Загородные имения аристократии — если рассматривать их отдельно от городских жилищ — тоже вполне пригодны и даже удобны для проведения больших семейных собраний. В своем труде «De re aedificatoria» («Десять книг о зодчестве») Альберти описывает идеальную модель подобного жилища и пути его эксплуатации под следующим многообещающим подзаголовком: «О вилле хозяев и благородных людей со всеми ее частями и лучшим месторасположением». Вот его советы: из окон виллы должен открываться широкий вид, а саму виллу следует окружить садами, в которых можно было бы удить рыбу и охотиться. «Вилла должна состоять из нескольких частей: некоторые из них будут доступны всем желающим, другие откроют двери перед избранным обществом, третьи предназначены для интимного круга». В первом случае речь идет об огромных территориях (лугах), которые, по образцу монарших замков, используются для состязаний колесниц и лошадей. Во втором — вилла предоставляет членам brigate места для прогулок и для купания, лужайки, места для скачек, лоджии; старики там гуляют, a famiglia[93]
проводит свой досуг — famiglia в широком смысле слова, включающая собственно семью, ее родню, слуг и останавливающихся в доме гостей (которые также считаются частью famiglia). Эта вторая часть жилища, типичный образец «расширенного» частного пространства, состоит из различных sale (залы, гостиные) — зимних, летних, «межсезонных», — располагающихся по периметру cortile (внутреннего дворика): зимние даже отапливаются, и все они просторные и светлые. Гостям предоставляются спальни, расположенные у входа в дом. Затем Альберти позволяет читателям заглянуть и в сугубо частную сферу семьи.Эта идеальная модель редко реализовывалась в полной мере, а если кто и мог провести в жизнь столь амбициозный проект, так только царственные особы; но она тем не менее хорошо отражает чувства и вкусы итальянских богачей, которые те демонстрируют, правда, с меньшим размахом начиная с XIV века. Альберти руководствуется принятой в то время практикой, развив и дополнив ее.
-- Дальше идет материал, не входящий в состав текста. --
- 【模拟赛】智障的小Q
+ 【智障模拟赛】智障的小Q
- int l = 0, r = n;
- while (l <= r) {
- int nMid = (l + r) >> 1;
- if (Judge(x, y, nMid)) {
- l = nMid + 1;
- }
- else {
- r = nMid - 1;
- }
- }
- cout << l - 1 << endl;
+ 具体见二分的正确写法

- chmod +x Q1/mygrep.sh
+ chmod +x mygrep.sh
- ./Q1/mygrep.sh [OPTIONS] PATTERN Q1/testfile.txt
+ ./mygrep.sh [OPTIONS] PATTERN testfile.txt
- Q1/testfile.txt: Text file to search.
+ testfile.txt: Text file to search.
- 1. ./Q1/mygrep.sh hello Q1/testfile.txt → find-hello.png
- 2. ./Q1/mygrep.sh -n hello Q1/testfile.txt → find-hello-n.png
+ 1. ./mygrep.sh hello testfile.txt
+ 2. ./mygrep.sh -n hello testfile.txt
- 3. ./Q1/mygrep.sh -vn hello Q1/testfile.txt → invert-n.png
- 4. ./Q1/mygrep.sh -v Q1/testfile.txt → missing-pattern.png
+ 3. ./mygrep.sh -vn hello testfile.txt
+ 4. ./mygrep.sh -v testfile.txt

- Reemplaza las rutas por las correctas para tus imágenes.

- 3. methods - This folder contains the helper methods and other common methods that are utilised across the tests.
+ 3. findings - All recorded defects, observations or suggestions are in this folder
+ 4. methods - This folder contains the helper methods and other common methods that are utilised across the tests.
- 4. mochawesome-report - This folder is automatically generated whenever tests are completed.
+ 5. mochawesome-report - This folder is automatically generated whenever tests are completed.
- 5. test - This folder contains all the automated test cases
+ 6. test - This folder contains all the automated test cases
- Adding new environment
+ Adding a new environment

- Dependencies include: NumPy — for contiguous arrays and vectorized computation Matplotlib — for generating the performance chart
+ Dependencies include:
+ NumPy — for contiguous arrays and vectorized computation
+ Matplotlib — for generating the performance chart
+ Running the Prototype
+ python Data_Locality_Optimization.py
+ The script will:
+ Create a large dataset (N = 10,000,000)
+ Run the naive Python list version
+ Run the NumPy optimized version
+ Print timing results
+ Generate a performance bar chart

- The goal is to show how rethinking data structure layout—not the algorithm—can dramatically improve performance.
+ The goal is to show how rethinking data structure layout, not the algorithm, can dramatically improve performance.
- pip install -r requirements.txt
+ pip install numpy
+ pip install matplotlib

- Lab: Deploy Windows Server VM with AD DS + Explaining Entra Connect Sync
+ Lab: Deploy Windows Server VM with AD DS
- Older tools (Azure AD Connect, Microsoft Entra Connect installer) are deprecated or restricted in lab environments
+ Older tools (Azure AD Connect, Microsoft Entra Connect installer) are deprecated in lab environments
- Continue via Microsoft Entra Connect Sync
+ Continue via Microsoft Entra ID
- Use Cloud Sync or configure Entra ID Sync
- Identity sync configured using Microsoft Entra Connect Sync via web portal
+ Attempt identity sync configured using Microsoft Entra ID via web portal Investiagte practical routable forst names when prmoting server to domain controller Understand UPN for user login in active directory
Знаменитые флорентийские банкиры Перуцци в 1310–1320‑х годах занимаются обустройством сельского дома, недавно купленного ими в пригороде Флоренции: вблизи дома они разбивают «сад удовольствий» с водоемами и фонтанами и окружают его стеной. В конце века имение семейства самого Альберти столь славилось своей изысканностью, что получило название «Il Paradiso»[94]
. Неподалеку от фонтанов раскинулись рощицы душистых хвойных деревьев (сосен, кипарисов), а на лугах паслись «невиданные и чудесные» животные. Здесь и собираются флорентийские brigate (имение « Il Paradiso» лежит у ворот Флоренции); местом их сбора могут служить столь же благоухающие сады неаполитанских, генуэзских и венецианских селений.Как и в любой другой стране, в Италии дружеская близость между людьми зарождается в детстве и крепнет во время совместных игр. Играя, дети из одного квартала объединяются в компании и группы, включающие как мальчиков, так и девочек, причем никто не обращает внимания на разницу в социальном происхождении; сын богатого купца может дружить с дочерью обыкновенного портного, не вызывая этой дружбой никакого протеста со стороны окружающих (Флоренция, XIV век). Впрочем, в этом городе девочки ходят в школу наравне с мальчиками (факт, засвидетельствованный в 1338 году), что позволяет дружбе продолжаться и после окончания игр. Неизвестно, проходили ли занятия мальчиков и девочек в одном помещении; очевидно, впрочем, что ребенку легче завести дружбу с представителем своего пола: это обусловлено сходством вкусов, одинаковой степенью стыдливости и послушания; юная Катерина ди Бенинкаса[95]
(как никто другой боявшаяся и избегавшая мужского присутствия) объединила вокруг себя группу верных последовательниц — девочек, любимым занятием которых было тайное самобичевание с целью очистить свое тело от скверны. Игра, сообщничество, тайны — во всем этом детям впервые открывается частная сфера, а также закладывается основа будущих отношений. О солидарности, устанавливающейся в это время (и не только посредством самобичевания) между детьми, которым еще не раз предстоит встретиться — ведь они соседи, — позднее многократно вспоминают и апеллируют к ней при известных обстоятельствах: «Вспомни, еще детьми мы с тобой были друзьями», — говорит один флорентиец (1415). Когда человек просит помощи, такой аргумент оказывается весомым. Подобная солидарность существенна, она образует одну из самых прочных основ «расширенной» частной сферы, которая впоследствии выстраивается между взрослыми.